Labor Groups Take Stock; Activists Push Corporations for Reforms, transparency.(BUSINESS TIMES)(COVER STORY)
Byline: Carter Dougherty, THE WASHINGTON TIMES
Organized labor has emerged as one of the most energetic shareholder activists this year, with demands that major U.S. corporations protect the integrity of their financial audits.
A smorgasbord of other activist groups - and one feisty lone shareholder - also are pushing companies to reform their voting procedures, curb executive pay and promote human rights overseas, putting a wide variety of issues on the agenda of Washington-area corporations' annual meetings this year.
But major unions, with billions invested through their pension funds, are the standout activists of the season, says Rosanna Landes Weaver, an analyst with the Investor Responsibility Research Center (IRRC), an independent Washington-based group that provides data to big institutional clients.
"Labor has tremendous assets," she says. "And labor has become more aware of their strategic value."
Their weapon is not the threat of a strike but persistent prodding through resolutions that are voted on by a company's shareholders. Unlike the usual labor-management conflicts over wages, benefits and job security, this union activism promotes exactly what corporate executives seek: rising stock values.
"Our focus through shareholder activism has always been to help create a healthy and growing company," says Jim Voye, a pension fund specialist with the International Brotherhood of Electrical Workers. "It's about fund value."
This year, what unions most want is greater accountability of auditors, a demand that has found special resonance in a year dominated by stories of fraud at Enron Corp., the once high-flying but now bankrupt energy trader based in Houston. Labor began filing its shareholder resolutions last fall - well before the Enron debacle saw the light of day, Ms. Weaver points out.
Toby Shephard Bloch, a research associate in the AFL-CIO's Office of Investment, says that labor activists have been as surprised as anyone to find themselves at the forefront of such a hot issue.
"People have been wondering what sort of crystal ball they looked into," he says.
This year, unions and other activist stockholders have taken on Bethesda's Marriott International, Riggs National Corp. of Washington, and PG&E Corp., an energy company with operations in Bethesda. AOL Time Warner Inc. and ExxonMobil Corp., both based outside the area but with extensive operations in Northern Virginia, also have come under the gun.
Nationwide, shareholders have filed at least 712 resolutions for the 2002 "proxy season" - the period in the spring and early summer when most annual meetings are held, according to the IRRC.
Using shareholder resolutions can be tough, but they are often the best way to get a company's attention, say unions and other stockholders.

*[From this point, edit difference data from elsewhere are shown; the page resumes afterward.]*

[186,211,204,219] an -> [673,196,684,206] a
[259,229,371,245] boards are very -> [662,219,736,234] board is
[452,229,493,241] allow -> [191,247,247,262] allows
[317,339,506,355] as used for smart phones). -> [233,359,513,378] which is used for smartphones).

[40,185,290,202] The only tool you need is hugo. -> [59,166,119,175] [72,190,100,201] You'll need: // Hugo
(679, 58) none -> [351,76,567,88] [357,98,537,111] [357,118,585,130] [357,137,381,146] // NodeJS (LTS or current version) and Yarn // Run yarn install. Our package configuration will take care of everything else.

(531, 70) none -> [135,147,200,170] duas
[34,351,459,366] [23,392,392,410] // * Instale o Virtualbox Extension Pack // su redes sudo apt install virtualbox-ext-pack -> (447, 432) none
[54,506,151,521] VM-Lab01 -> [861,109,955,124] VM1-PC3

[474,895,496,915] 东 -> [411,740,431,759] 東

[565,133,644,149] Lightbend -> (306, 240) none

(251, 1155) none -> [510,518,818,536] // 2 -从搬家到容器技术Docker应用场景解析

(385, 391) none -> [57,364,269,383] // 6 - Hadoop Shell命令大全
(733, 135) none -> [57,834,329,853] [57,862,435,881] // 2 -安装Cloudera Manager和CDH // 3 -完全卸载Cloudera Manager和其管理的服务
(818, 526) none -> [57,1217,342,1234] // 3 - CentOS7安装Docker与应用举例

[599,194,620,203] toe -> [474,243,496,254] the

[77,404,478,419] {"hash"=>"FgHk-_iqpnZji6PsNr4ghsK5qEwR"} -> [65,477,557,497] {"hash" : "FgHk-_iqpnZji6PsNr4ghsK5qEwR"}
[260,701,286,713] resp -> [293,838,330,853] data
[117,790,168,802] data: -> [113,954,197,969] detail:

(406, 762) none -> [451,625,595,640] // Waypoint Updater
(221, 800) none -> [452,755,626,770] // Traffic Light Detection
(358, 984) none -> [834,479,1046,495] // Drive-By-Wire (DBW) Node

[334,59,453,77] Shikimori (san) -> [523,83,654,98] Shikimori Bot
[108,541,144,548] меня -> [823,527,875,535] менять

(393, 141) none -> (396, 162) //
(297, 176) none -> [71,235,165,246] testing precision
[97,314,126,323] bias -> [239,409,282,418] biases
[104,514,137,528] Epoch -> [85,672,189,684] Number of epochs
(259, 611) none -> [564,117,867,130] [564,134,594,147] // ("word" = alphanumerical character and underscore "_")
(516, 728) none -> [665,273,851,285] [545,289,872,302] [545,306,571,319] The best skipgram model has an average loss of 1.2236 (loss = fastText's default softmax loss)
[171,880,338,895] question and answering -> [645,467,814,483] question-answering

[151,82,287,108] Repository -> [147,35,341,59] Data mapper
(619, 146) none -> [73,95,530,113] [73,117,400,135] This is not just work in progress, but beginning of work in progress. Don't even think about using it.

Resolutions must be filed in advance, usually about six months before an annual meeting. Companies can petition the Securities and Exchange Commission to exclude them from the proxy - the ballot a shareholder uses to vote on various narrowly defined legal grounds.
Even if an activist entity convinces stockholders with more than 50 percent of the shares to support a resolution, federal regulations do not require a company's board to act. But the resolutions often bring executives to the negotiating table, and shareholders can get results before the annual meeting, with little conflict or fuss.
"Shareholder activism is ... one of several checks-and-balances that can keep companies operating in a responsible and transparent manner," the IRRC wrote in a March report.
The Connecticut Retirement Plans and Trust Funds recently reached a settlement with Nextel designed to increase the independence of the board. Emboldened by studies suggesting that a strong shareholder-rights culture helps boost returns, the $20 billion pension fund for state employees in October filed a resolution with the struggling cellular service provider. …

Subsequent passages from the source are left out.